Katz cargó otro carrete en la cámara.

—De inmediato, si es posible. Llevará una semana.

—¿Cuerpos recientes o viejos?

—Recientes.

—¿Ese tipo se llama así de verdad? —insistió Wesley. Esta vez fue Katz quien respondió, al tiempo que tomaba una foto:

—Claro que sí. Lyall, como su bisabuelo, que fue cirujano en la Guerra Civil.

5

A
l sótano de Max Ferguson se accedía por unos peldaños de cemento desde la parte de atrás de la casa, y las hojas muertas que el viento había arrastrado hasta ellos me indicó que allí no había estado nadie últimamente. Pero no pude precisar más, puesto que ya era pleno otoño y en aquel mismo instante, cuando Wesley probaba la puerta, las hojas seguían cayendo en espiral, sin el menor sonido, como si las estrellas derramaran cenizas.

—Voy a tener que romper el cristal —anunció él, antes de volver a accionar el picaporte y mientras yo sostenía la linterna.

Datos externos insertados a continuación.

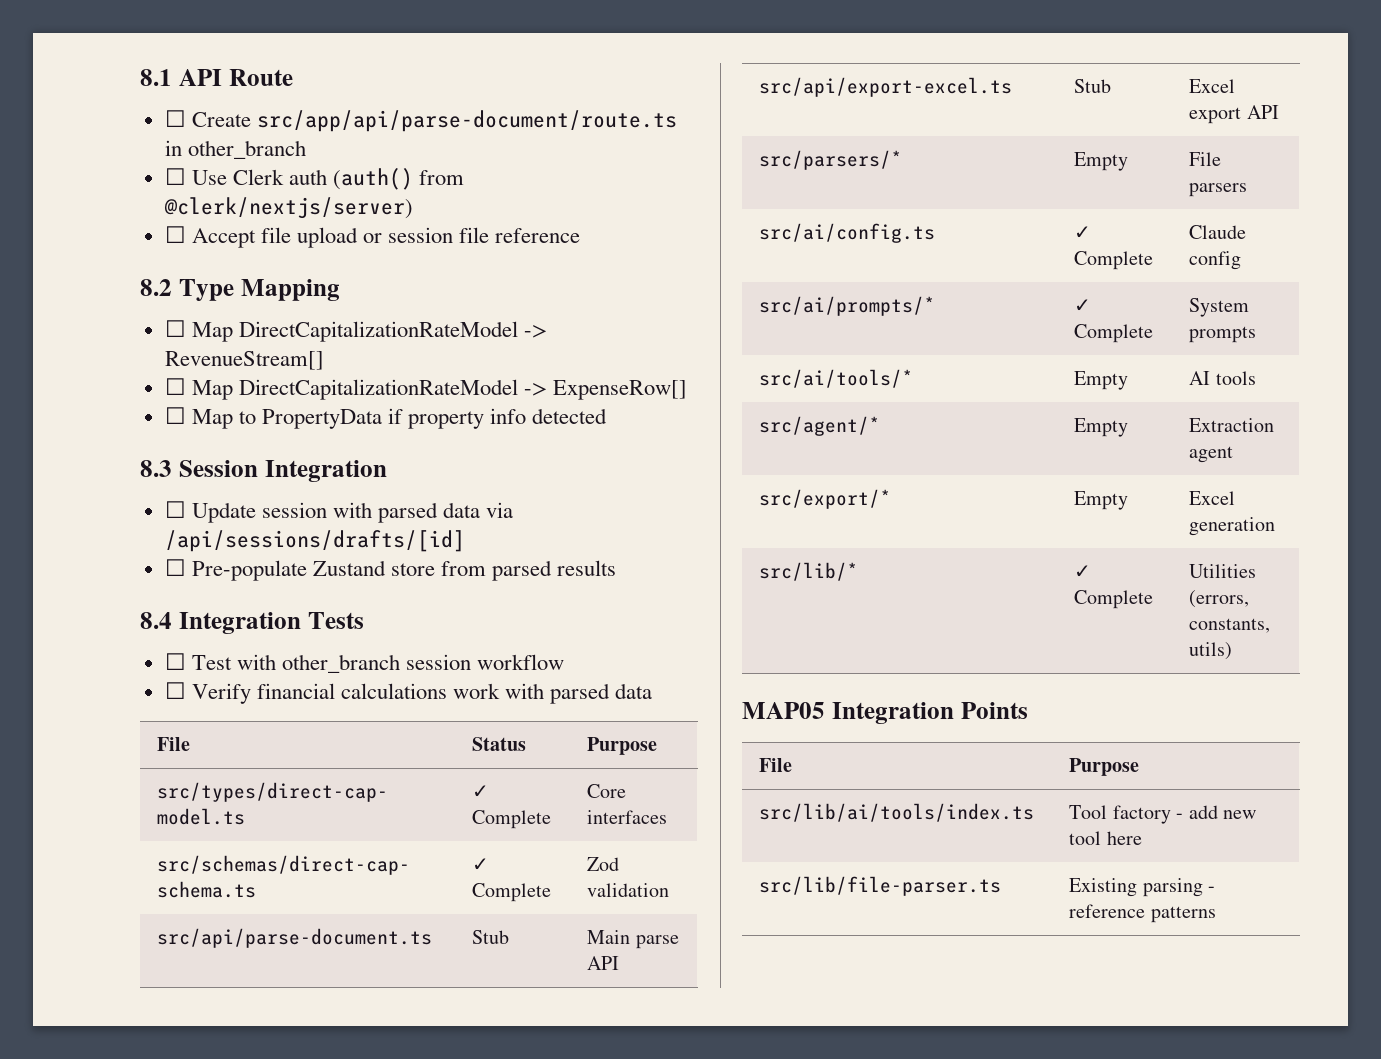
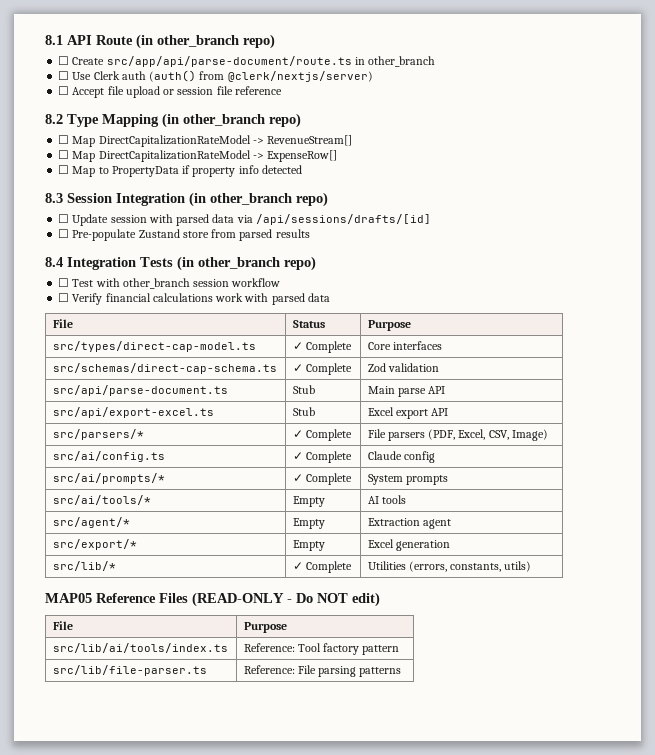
- 8.1 API Route
+ 8.1 API Route (in other_branch repo)
- 8.2 Type Mapping
+ 8.2 Type Mapping (in other_branch repo)
- 8.3 Session Integration
+ 8.3 Session Integration (in other_branch repo)
- 8.4 Integration Tests
+ 8.4 Integration Tests (in other_branch repo)
- src/parsers/* | Empty | File parsers
+ src/parsers/* | ✓ Complete | File parsers (PDF, Excel, CSV, Image)
- MAP05 Integration Points
+ MAP05 Reference Files (READ-ONLY - Do NOT edit)
- src/lib/ai/tools/index.ts | Tool factory - add new tool here
- src/lib/file-parser.ts | Existing parsing - reference patterns
+ src/lib/ai/tools/index.ts | Reference: Tool factory pattern
+ src/lib/file-parser.ts | Reference: File parsing patterns

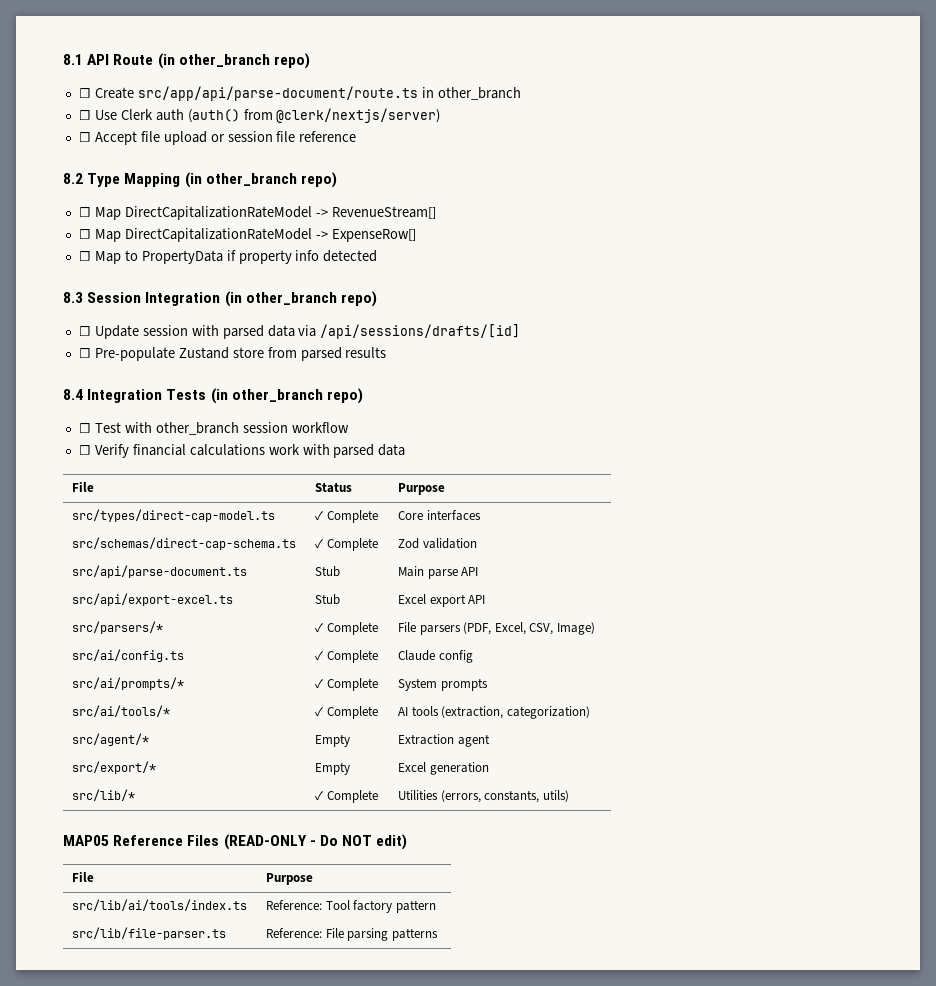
- src/ai/tools/* | Empty | AI tools
+ src/ai/tools/* | ✓ Complete | AI tools (extraction, categorization)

Se llevó la mano al interior de la chaqueta, sacó la pistola —una Sig Sauer de nueve milímetros— de la sobaquera y dio un golpe seco con la culata contra el gran cristal central de la puerta. El ruido del vidrio al hacerse añicos me sobresaltó pese a estar esperándolo, y casi esperé que la policía se materializara de entre las sombras, pero el viento no me trajo ningún rumor de pisadas, ninguna voz humana, e imaginé el terror existencial que debía de haber sentido Emily Steiner antes de morir. No importaba donde hubiera estado, nadie había oído sus gritos. Nadie había acudido a salvarla.

Los pequeños dientes de cristal que quedaban en el montante emitieron destellos mientras Wesley introducía cautelosamente el brazo por el hueco hasta tocar el pestillo interior.

—Maldita sea —murmuró, al tiempo que empujaba la puerta—. El pasador estará oxidado.

Introdujo más el brazo para trabajar mejor, y estaba en pleno esfuerzo contra el terco pasador cuando, de pronto, éste cedió. La puerta se abrió con tal fuerza que Wesley se precipitó por el hueco y, al hacerlo, me golpeó la mano. La linterna se me escapó de los dedos, rebotó, rodó peldaños abajo y se apagó contra el cemento, al tiempo que a mi encuentro salía un bloque de aire frío y viciado. Cuando Wesley se movió, en la completa oscuridad percibí todavía el tintineo de los fragmentos de cristal.

—¿Estás bien, Wesley? —Avancé unos centímetros a ciegas, tanteando el camino con los brazos—. ¿Benton? Su voz sonaba temblorosa cuando se incorporó:

—¡Jesús!

—¿Te encuentras bien?

—¡Mierda, no me lo puedo creer!

Su voz se alejó ahora de mí. Le oí avanzar tanteando la pared, entre crujidos de cristales; algo que sonaba como un bote lata de pintura vacío rodó de un puntapié con un ruido sordo. Cuando una bombilla desnuda se encendió en el techo, entrecerré los párpados hasta que mis ojos se acostumbraron a la luz. Entonces descubrí a un Benton Wesley sucio y ensangrentado.

—Déjame ver —Tomé con suavidad su muñeca izquierda. El miraba en torno, un poco desconcertado—. Benton, debemos ir a un hospital —le dije mientras examinaba los múltiples cortes de la palma de su mano—. Tienes cristales incrustados en esos cortes y vas a necesitar algunos puntos.